* _What the task asks_: Check every line of the entries for the string "pointer" and return the ones that contain it.

Stored data entries
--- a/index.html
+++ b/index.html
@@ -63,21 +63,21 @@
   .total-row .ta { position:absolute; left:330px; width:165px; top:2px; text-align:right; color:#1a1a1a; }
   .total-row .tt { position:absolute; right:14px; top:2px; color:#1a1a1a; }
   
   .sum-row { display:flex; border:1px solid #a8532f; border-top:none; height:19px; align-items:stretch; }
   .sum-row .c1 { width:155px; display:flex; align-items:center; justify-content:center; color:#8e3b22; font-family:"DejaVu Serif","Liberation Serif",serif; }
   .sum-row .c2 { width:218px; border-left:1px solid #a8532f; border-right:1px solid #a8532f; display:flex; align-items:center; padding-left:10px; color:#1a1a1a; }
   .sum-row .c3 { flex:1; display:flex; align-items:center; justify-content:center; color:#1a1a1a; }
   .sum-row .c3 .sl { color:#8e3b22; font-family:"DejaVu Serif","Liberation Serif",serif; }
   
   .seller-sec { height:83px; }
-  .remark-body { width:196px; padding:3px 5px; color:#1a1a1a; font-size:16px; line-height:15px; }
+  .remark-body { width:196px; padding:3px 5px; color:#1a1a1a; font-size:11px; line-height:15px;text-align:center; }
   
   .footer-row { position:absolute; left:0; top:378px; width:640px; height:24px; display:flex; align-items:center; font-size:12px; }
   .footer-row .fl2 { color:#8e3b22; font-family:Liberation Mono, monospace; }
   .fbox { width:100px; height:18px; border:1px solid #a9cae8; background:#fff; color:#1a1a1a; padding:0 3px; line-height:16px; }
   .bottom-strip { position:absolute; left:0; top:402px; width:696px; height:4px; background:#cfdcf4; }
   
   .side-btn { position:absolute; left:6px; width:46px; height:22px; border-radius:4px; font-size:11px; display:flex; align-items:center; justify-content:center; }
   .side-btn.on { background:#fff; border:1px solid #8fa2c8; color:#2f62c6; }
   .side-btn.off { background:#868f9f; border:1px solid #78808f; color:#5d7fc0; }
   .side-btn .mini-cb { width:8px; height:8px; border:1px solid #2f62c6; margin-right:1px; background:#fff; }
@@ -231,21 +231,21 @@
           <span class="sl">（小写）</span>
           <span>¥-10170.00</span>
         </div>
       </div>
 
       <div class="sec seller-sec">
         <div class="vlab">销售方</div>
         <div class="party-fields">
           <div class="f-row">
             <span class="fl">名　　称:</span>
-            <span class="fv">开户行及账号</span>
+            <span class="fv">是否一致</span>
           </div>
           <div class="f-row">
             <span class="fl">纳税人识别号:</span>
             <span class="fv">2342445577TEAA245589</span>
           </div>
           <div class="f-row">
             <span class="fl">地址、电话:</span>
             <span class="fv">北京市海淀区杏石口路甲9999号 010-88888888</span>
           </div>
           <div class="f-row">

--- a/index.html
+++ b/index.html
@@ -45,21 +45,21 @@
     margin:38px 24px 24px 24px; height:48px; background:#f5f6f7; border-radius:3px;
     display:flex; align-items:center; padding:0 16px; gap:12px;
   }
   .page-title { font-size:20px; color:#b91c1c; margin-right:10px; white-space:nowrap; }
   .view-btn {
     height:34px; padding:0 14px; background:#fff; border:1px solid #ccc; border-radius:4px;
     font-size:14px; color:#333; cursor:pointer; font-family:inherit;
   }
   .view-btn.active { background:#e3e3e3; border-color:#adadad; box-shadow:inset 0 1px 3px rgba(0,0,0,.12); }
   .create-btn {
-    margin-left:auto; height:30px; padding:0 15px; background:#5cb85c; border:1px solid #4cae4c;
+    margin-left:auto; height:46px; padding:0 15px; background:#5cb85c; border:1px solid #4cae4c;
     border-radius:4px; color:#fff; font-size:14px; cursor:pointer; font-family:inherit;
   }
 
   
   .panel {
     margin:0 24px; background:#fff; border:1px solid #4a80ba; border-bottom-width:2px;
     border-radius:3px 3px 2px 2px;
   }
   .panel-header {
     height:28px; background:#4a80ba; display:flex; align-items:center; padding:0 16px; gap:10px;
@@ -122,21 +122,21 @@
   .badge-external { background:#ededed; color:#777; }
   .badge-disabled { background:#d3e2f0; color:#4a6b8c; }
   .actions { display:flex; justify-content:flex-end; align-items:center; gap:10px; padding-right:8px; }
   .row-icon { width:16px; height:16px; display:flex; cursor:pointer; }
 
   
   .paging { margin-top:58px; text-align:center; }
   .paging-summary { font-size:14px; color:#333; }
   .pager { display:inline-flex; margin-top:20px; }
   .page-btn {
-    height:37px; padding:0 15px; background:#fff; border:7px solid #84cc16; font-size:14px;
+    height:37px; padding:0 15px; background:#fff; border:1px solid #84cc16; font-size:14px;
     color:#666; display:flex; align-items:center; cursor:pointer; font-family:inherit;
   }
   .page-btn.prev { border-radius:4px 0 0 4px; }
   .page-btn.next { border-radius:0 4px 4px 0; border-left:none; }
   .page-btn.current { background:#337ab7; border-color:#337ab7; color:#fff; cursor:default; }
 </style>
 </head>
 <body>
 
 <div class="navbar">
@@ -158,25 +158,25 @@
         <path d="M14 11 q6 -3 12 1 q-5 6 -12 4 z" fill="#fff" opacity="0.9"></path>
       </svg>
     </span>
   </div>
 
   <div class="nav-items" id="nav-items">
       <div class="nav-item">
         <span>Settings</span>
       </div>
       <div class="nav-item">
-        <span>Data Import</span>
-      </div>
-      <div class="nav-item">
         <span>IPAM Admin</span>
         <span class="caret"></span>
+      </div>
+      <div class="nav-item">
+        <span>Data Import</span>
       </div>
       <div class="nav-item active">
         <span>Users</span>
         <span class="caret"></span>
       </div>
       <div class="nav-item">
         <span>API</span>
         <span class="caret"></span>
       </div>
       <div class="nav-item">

---

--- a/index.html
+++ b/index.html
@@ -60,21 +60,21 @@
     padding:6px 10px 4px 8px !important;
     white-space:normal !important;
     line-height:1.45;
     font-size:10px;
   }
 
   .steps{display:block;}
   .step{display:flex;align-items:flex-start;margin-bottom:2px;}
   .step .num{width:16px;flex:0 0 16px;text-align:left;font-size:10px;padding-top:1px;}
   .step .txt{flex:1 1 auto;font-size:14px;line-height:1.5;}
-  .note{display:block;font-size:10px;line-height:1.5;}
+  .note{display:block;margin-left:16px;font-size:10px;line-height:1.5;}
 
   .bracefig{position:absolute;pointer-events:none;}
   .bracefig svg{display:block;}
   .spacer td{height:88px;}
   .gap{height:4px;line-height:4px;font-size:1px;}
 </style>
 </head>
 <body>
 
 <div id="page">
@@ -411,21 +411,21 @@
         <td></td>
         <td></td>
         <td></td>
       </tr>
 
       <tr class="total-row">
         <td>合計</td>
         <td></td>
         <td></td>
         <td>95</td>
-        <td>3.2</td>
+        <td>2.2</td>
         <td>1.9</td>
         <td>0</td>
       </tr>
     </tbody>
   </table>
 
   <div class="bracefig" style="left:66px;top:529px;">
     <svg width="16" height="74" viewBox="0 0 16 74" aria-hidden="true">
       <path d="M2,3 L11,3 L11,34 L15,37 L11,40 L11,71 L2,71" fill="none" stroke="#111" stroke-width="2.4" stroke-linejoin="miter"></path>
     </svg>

* _Expected answer_:
     font-size:14px; color:#333; cursor:pointer; font-family:inherit;
     border-radius:4px; color:#fff; font-size:14px; cursor:pointer; font-family:inherit;
   .row-icon { width:16px; height:16px; display:flex; cursor:pointer; }
     color:#666; display:flex; align-items:center; cursor:pointer; font-family:inherit;
   .bracefig{position:absolute;pointer-events:none;}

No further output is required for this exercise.